Sheriff Thom says, “We’re the 24/7 guardians of our community. Whether it’s homelessness, mental health, substance abuse. We’re on the forefront with that.”

Chief Hedrick says, “A lot of times with first responders we’re dealing with somebody that’s in an immediate crisis, and it’s our main goal to get them out of that immediate crisis. But then, once that short time frame is over, we lack options.”

The Crisis Stabilization Unit will seek to address a need in the community that’s been looming for decades, longer term care, “And I’m confident the Crisis Stabilization Unit is going to bring more resources to the people that need it,” says Chief Hedrick.

“For example,” says Kilber, “they can get individual, group, family services, medication assistance and psychiatric services.”

“It provides that longer term option for individuals so that so that therapeutic interventions can be conducted, and there’s even an opportunity to provide medication if that’s needed.
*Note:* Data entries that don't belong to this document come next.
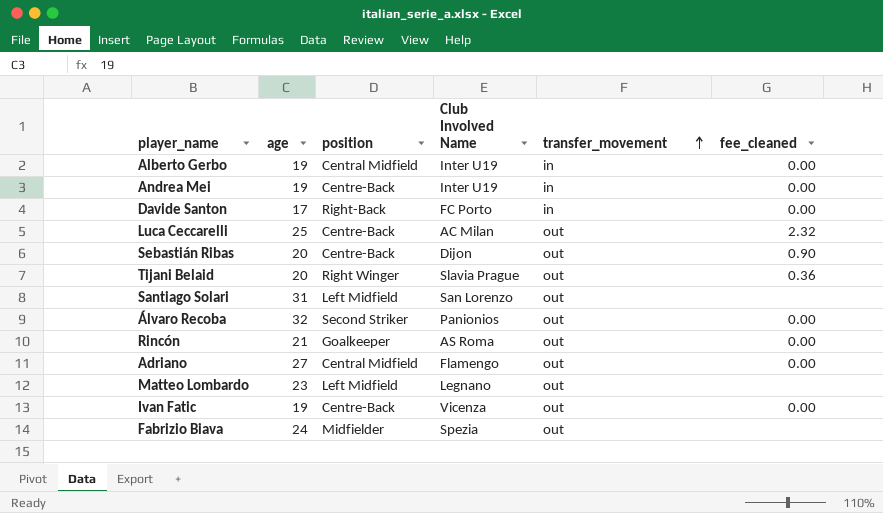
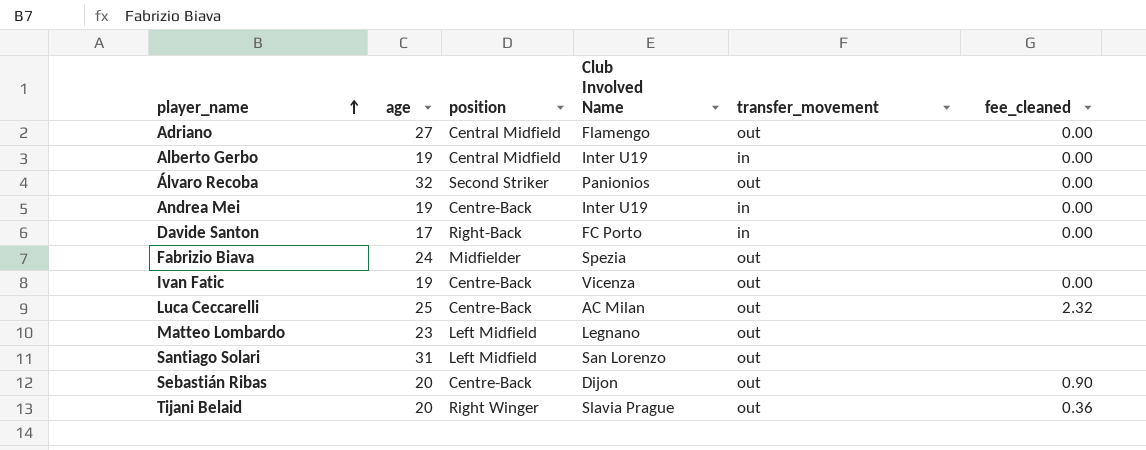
row order: transfer_movement ascending -> player_name ascending
row Rincón: 21 | Goalkeeper | AS Roma | out | 0.00 -> none

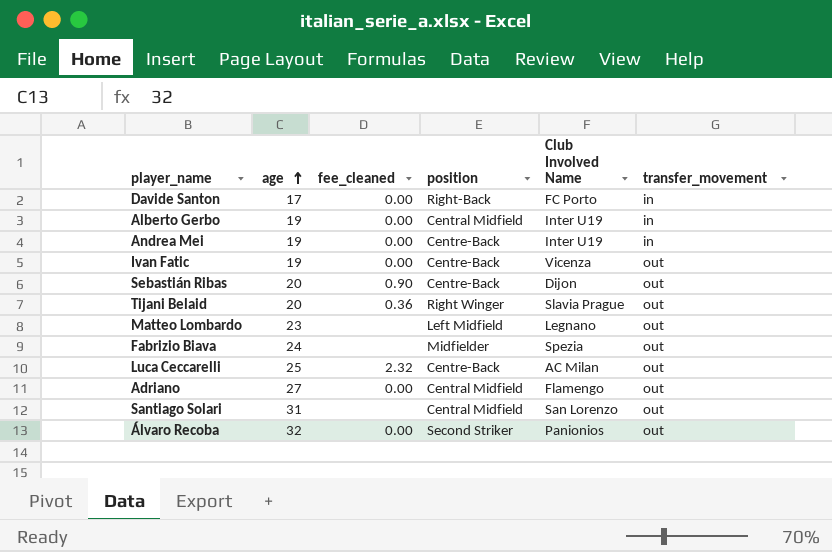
row order: player_name ascending -> age ascending
column fee_cleaned | position: 6 -> 3
Santiago Solari | position: Left Midfield -> Central Midfield

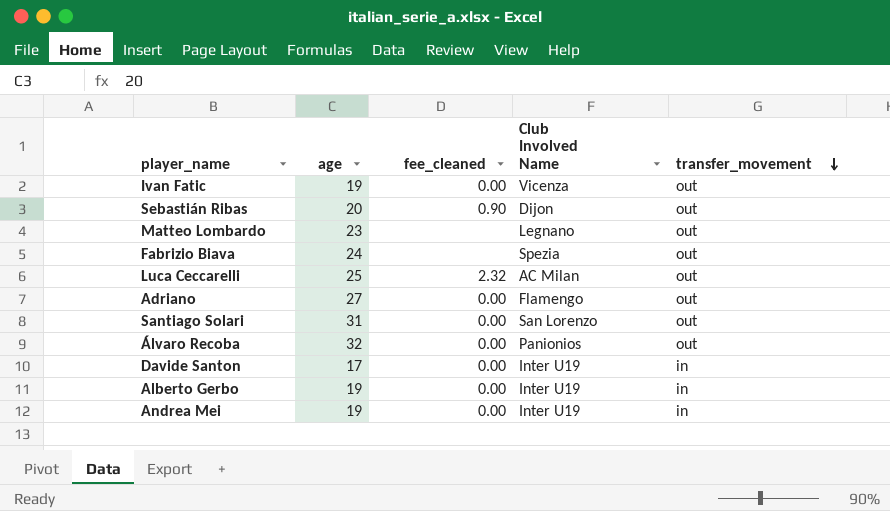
row order: age ascending -> transfer_movement descending
column position | position: 4 -> none
row Tijani Belaid: 20 | 0.36 | Right Winger | Slavia Prague | out -> none
Santiago Solari | fee_cleaned: none -> 0.00
Davide Santon | Club Involved Name: FC Porto -> Inter U19

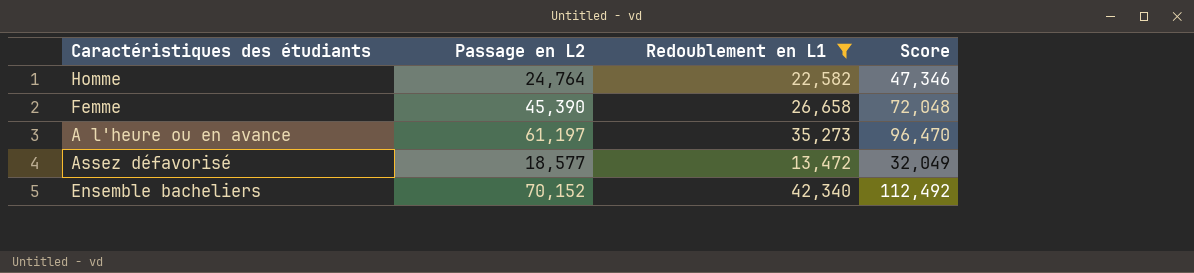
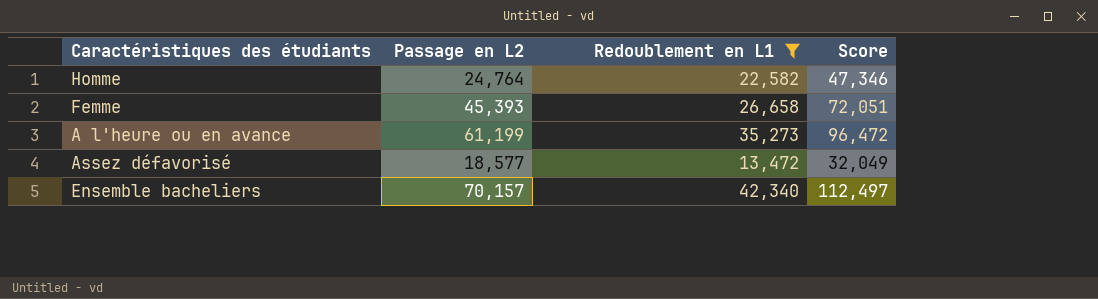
Femme | Passage en L2: 45,390 -> 45,393
Femme | Score: 72,048 -> 72,051
A l'heure ou en avance | Passage en L2: 61,197 -> 61,199
A l'heure ou en avance | Score: 96,470 -> 96,472
Ensemble bacheliers | Passage en L2: 70,152 -> 70,157
Ensemble bacheliers | Score: 112,492 -> 112,497

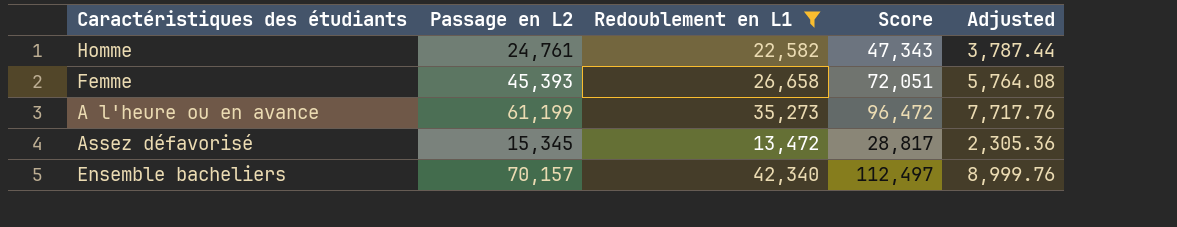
column Adjusted | formula: none -> [Score] * 0.08
Homme | Passage en L2: 24,764 -> 24,761
Homme | Score: 47,346 -> 47,343
Assez défavorisé | Passage en L2: 18,577 -> 15,345
Assez défavorisé | Score: 32,049 -> 28,817

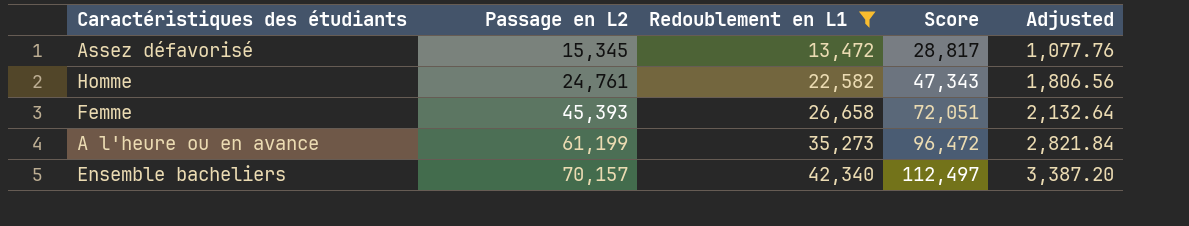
row order: none -> Passage en L2 ascending
column Adjusted | formula: [Score] * 0.08 -> [Redoublement en L1] * 0.08

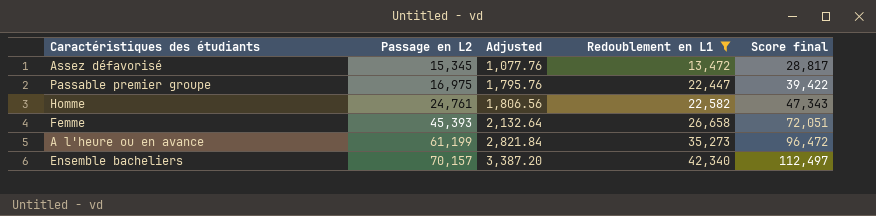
column Adjusted | position: 5 -> 3
column name: Score -> Score final
row Passable premier groupe: none -> 16,975 | 1,795.76 | 22,447 | 39,422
But, the big piece of that, of course,” says Barry Tice, the Director of Pennington County Health and Human services, “is that transition back to our community, and what we like to refer to as the ‘warm handoff.’”

“They will get linked back with clinical providers in their communities and other resources to assist them in their road to recovery. So that they have a support system when they go back to their own communities,” says Kilber.

“I think we’re going to lead the charge throughout the nation on things we can do in communities of our size to take really good care of people,” says Tice.

As for the project, it’s expected to be completed come the fall of 2022.